# Task details
Run through the records and, wherever a line holds the word "font", return that line.

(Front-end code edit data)
* * * * * * *

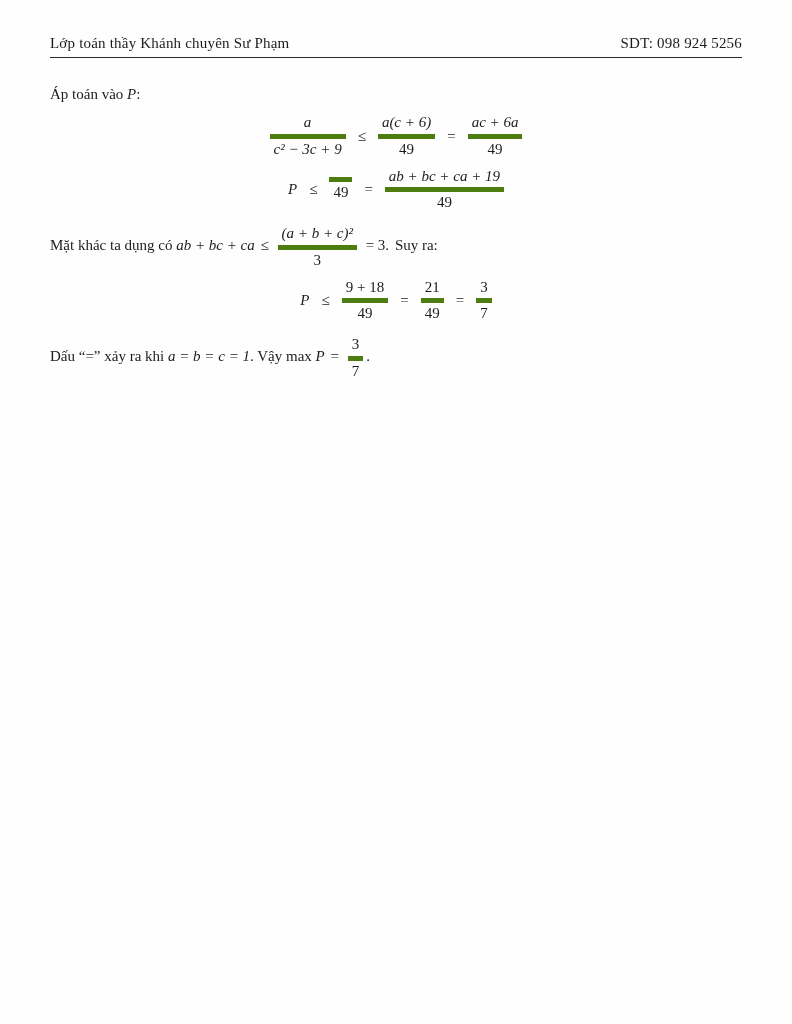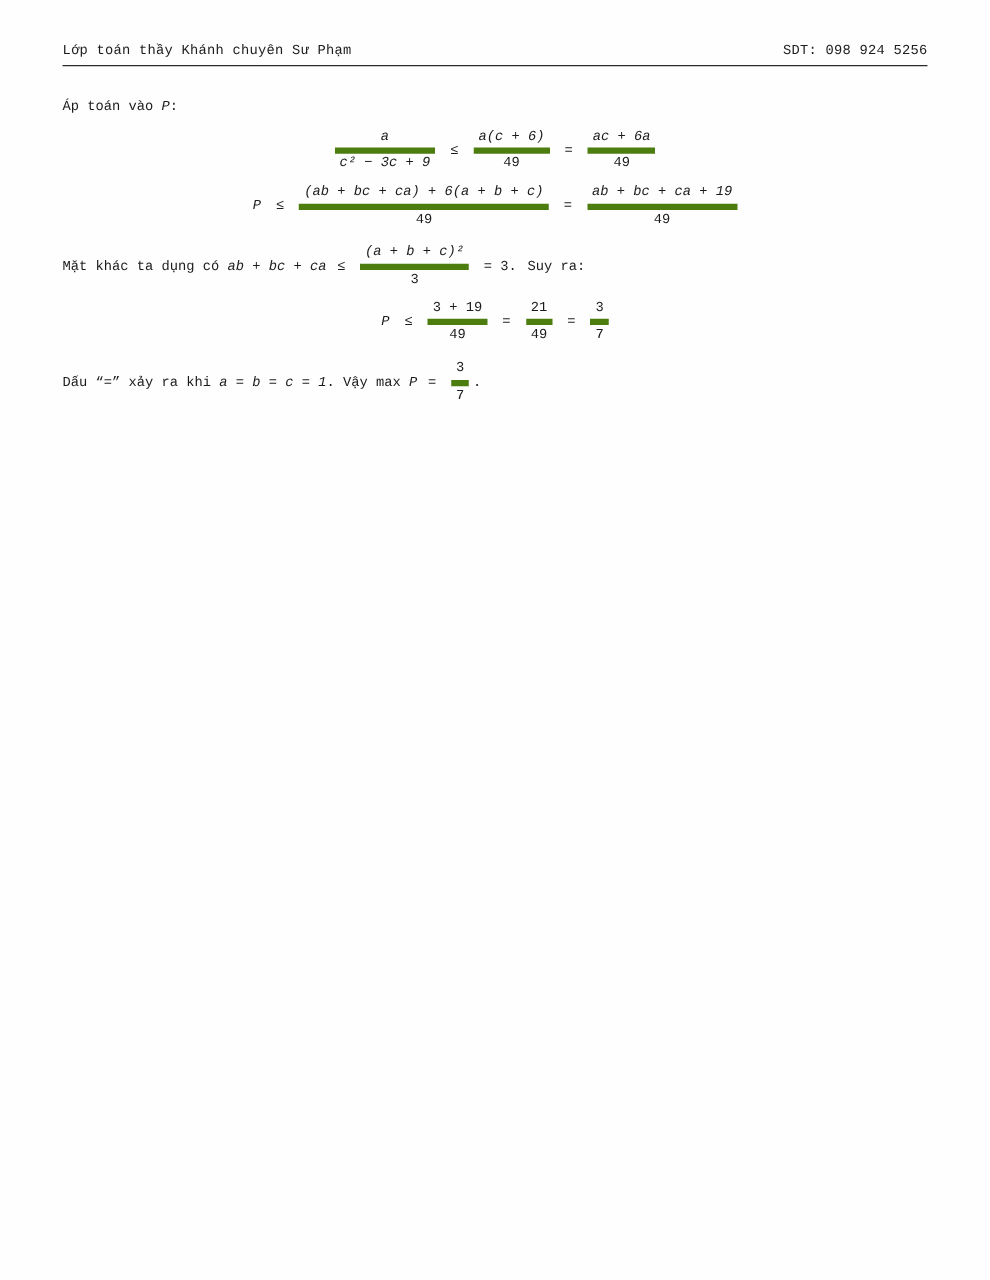--- a/index.html
+++ b/index.html
@@ -11,8 +11,8 @@
     margin: 0 auto;
     background: #fefefe;
     color: #1c1c1c;
-    font-family: Liberation Mono, monospace;
-    font-size: 11px;
+    font-family: Liberation Serif, serif;
+    font-size: 15px;
     padding: 0 50px;
     overflow: hidden;
   }

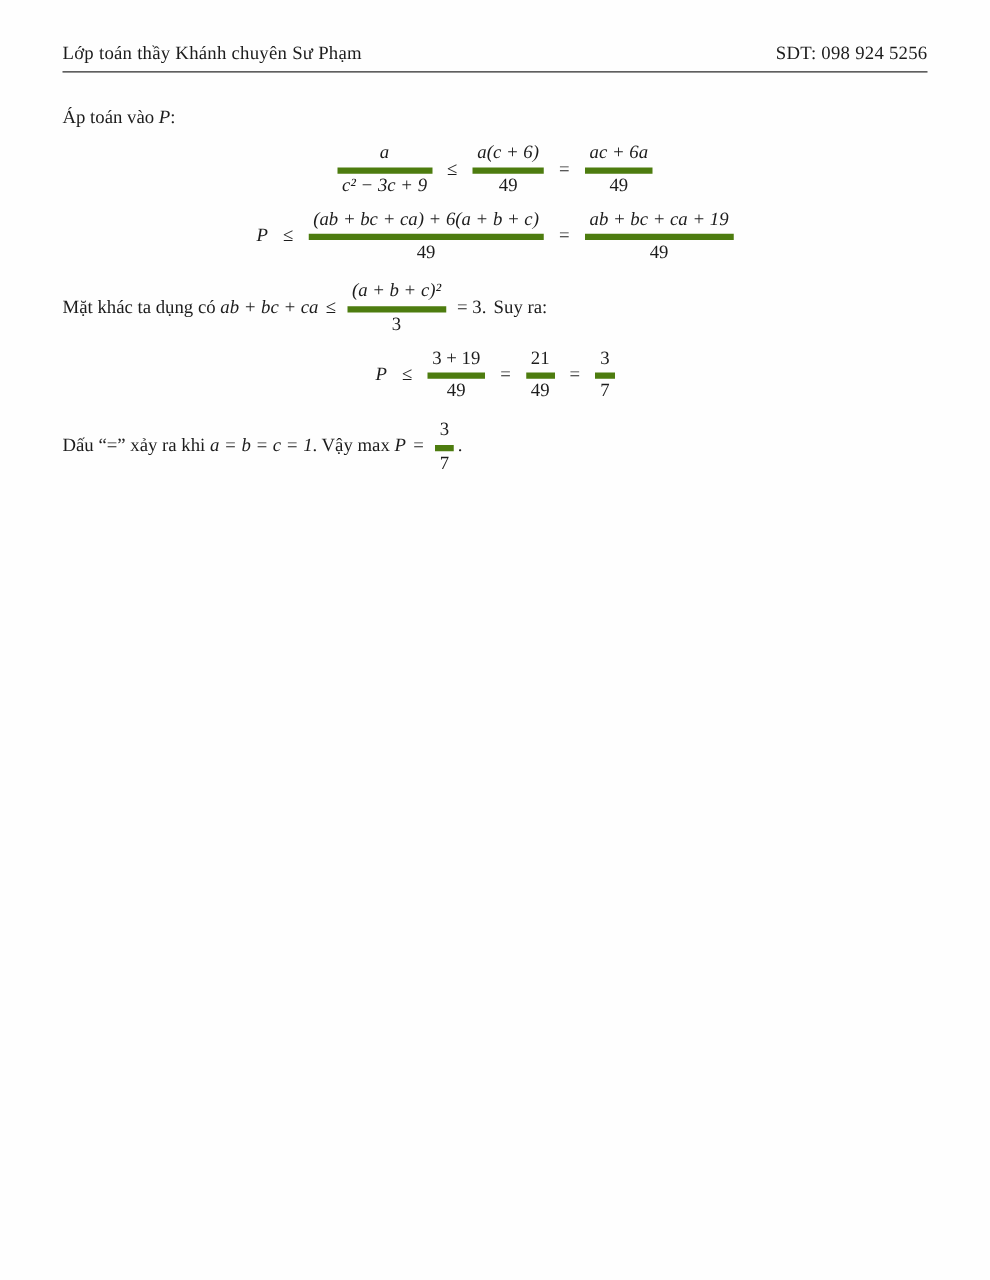--- a/index.html
+++ b/index.html
@@ -88,7 +88,6 @@
     <span class="mi">P</span>
     <span class="rel">≤</span>
     <span class="frac">
-      <span class="num mi">(ab + bc + ca) + 6(a + b + c)</span>
       <span class="den mn">49</span>
     </span>
     <span class="rel">=</span>

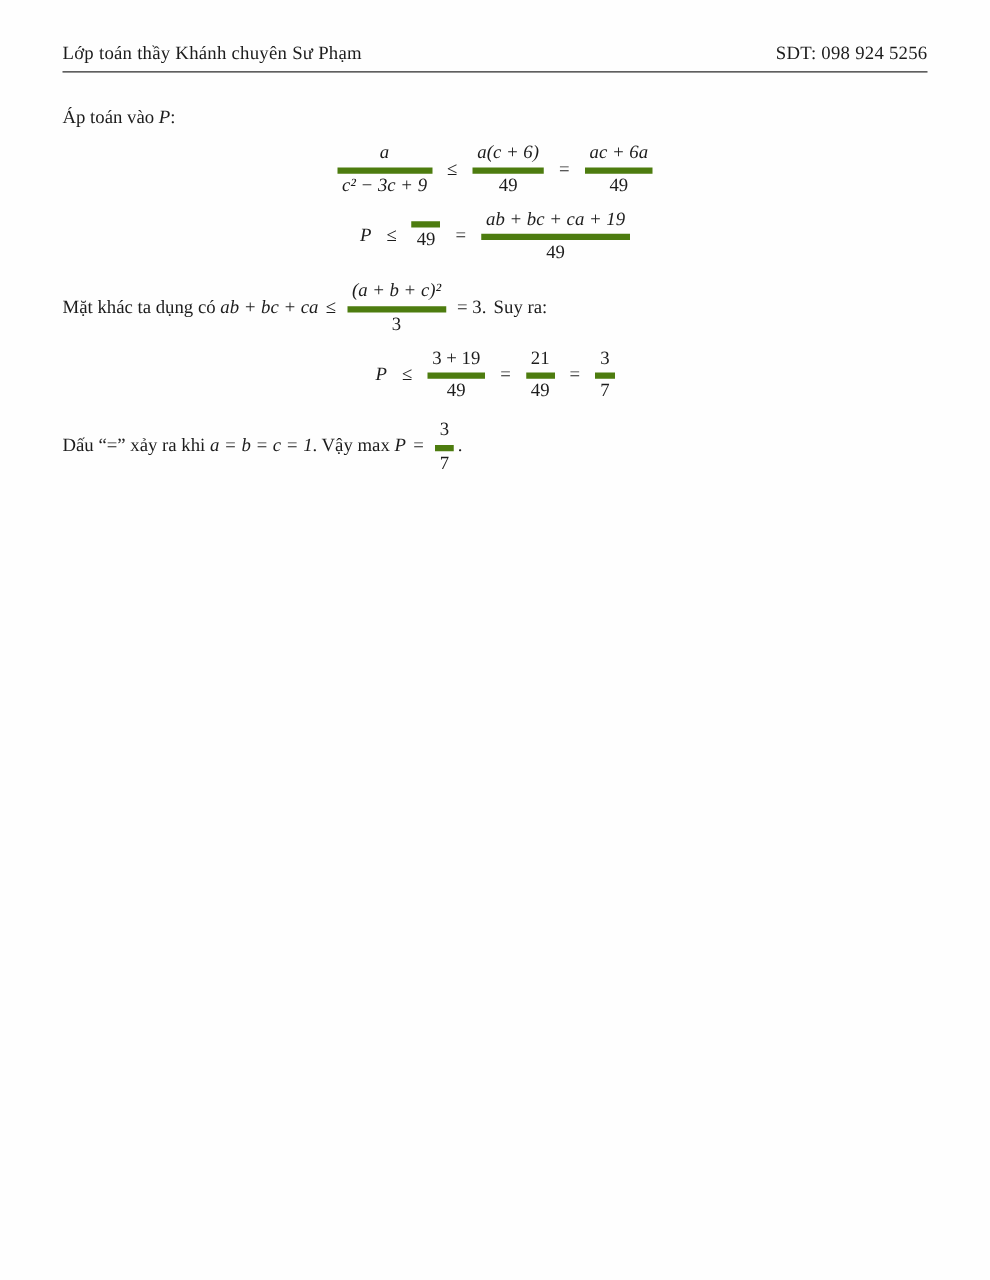--- a/index.html
+++ b/index.html
@@ -111,7 +111,7 @@
     <span class="mi">P</span>
     <span class="rel">≤</span>
     <span class="frac">
-      <span class="num mn">3 + 19</span>
+      <span class="num mn">9 + 18</span>
       <span class="den mn">49</span>
     </span>
     <span class="rel">=</span>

* * * * * * *

# Exercise output
-    font-family: Liberation Mono, monospace;
-    font-size: 11px;
+    font-family: Liberation Serif, serif;
+    font-size: 15px;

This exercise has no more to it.